▶ [DATA FOR THIS TASK]
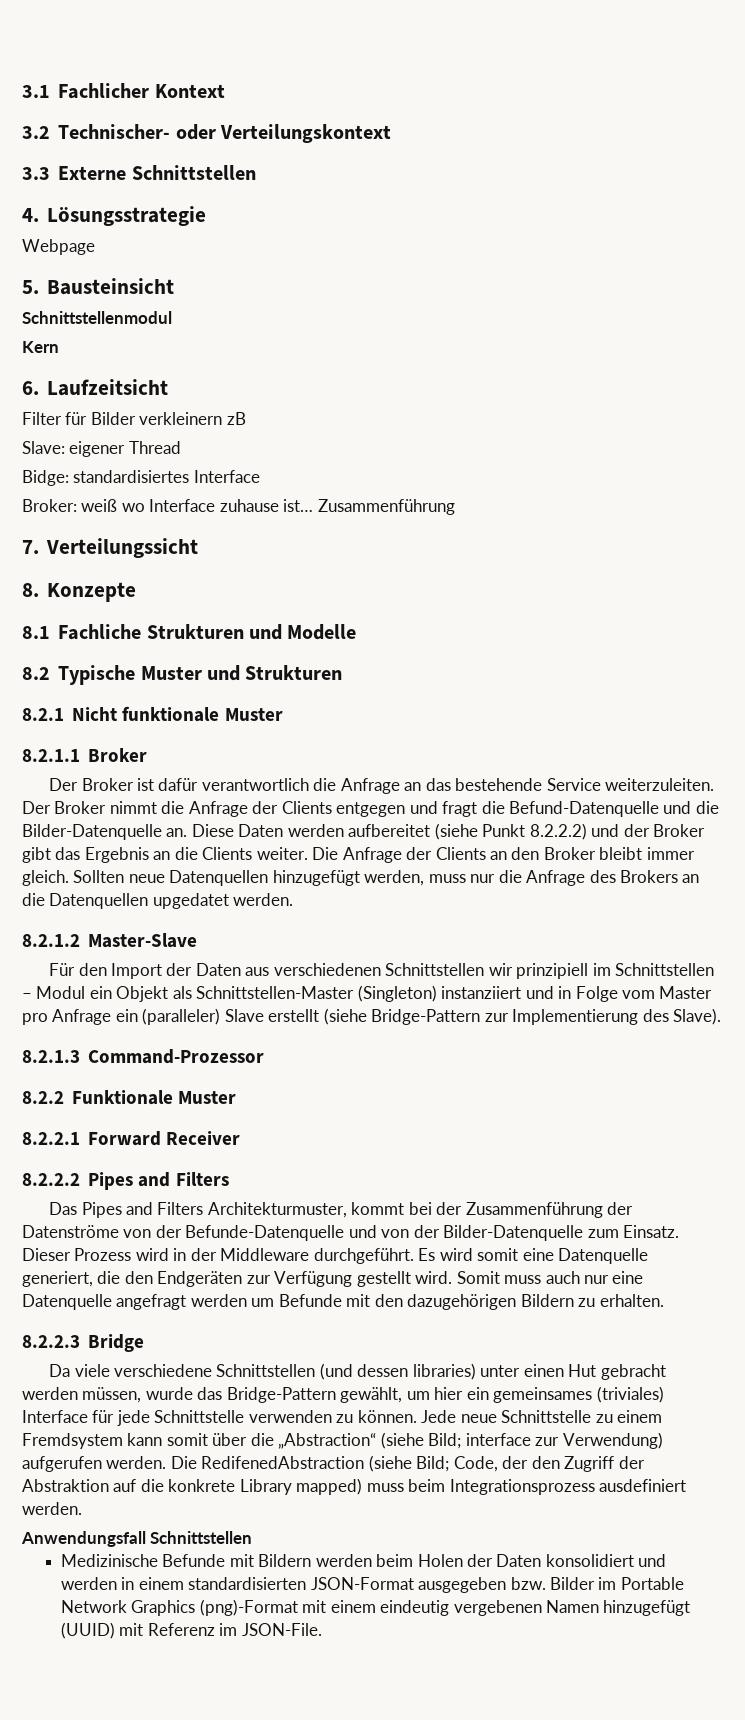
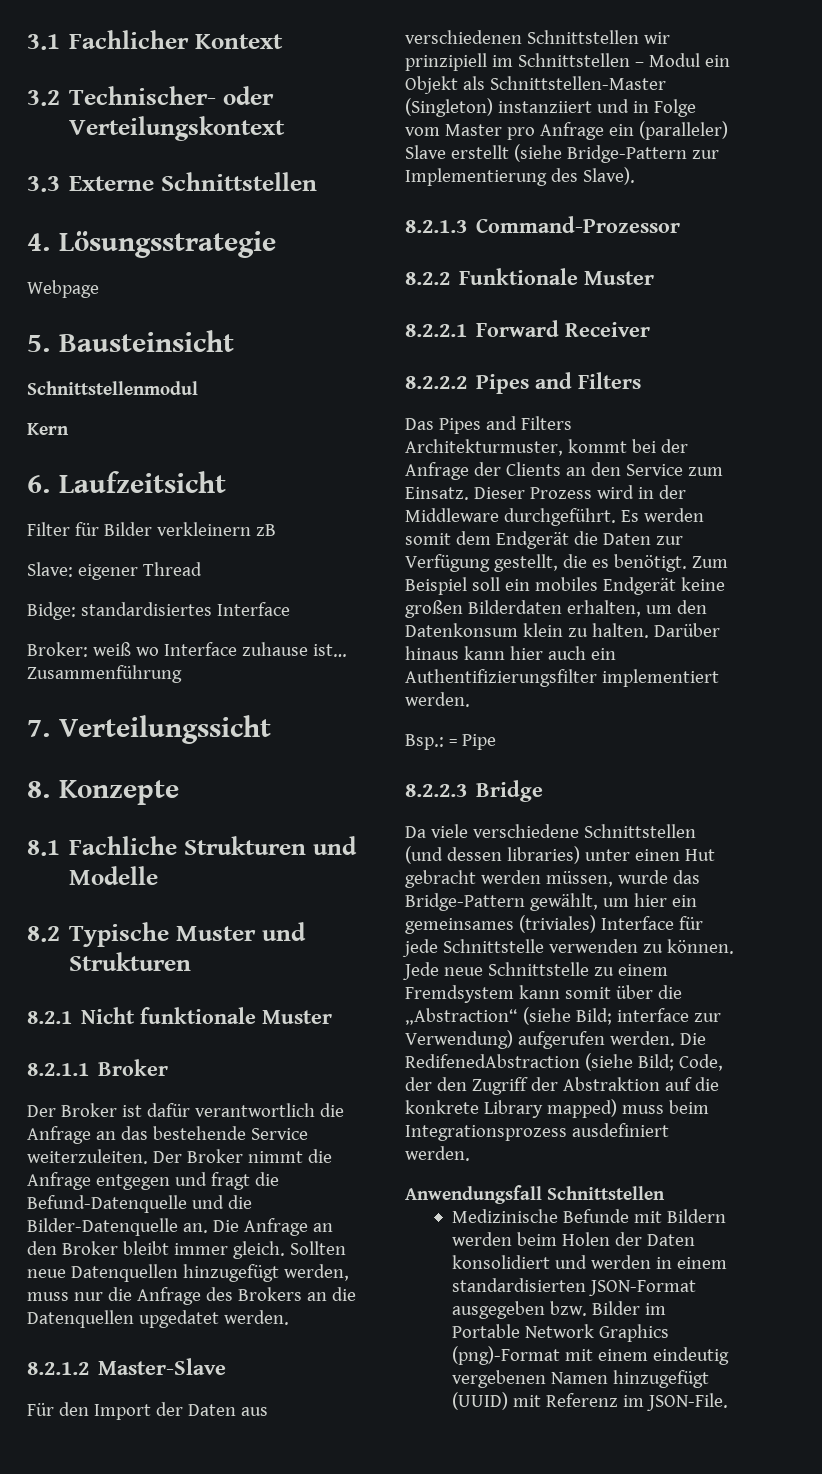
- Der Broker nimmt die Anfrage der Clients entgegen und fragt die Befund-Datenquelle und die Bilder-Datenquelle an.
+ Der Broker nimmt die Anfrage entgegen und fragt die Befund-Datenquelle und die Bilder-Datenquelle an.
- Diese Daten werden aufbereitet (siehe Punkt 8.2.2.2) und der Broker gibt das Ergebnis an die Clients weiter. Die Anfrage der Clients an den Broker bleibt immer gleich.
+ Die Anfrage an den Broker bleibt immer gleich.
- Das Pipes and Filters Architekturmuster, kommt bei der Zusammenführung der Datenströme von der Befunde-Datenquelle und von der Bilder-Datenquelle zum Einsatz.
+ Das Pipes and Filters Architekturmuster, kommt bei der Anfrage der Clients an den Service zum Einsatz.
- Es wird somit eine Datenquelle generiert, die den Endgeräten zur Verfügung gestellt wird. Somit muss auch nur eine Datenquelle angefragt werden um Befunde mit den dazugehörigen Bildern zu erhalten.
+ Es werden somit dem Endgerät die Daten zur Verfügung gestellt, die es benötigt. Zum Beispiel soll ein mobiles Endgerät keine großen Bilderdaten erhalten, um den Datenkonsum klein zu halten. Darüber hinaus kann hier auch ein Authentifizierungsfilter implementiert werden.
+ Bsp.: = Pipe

▶ [PROBLEM TO WORK ON]
Reproduce every line from the listing above that holds the word "entgegen".

▶ [OUTPUT FOR THIS EXERCISE]
- Der Broker nimmt die Anfrage der Clients entgegen und fragt die Befund-Datenquelle und die Bilder-Datenquelle an.
+ Der Broker nimmt die Anfrage entgegen und fragt die Befund-Datenquelle und die Bilder-Datenquelle an.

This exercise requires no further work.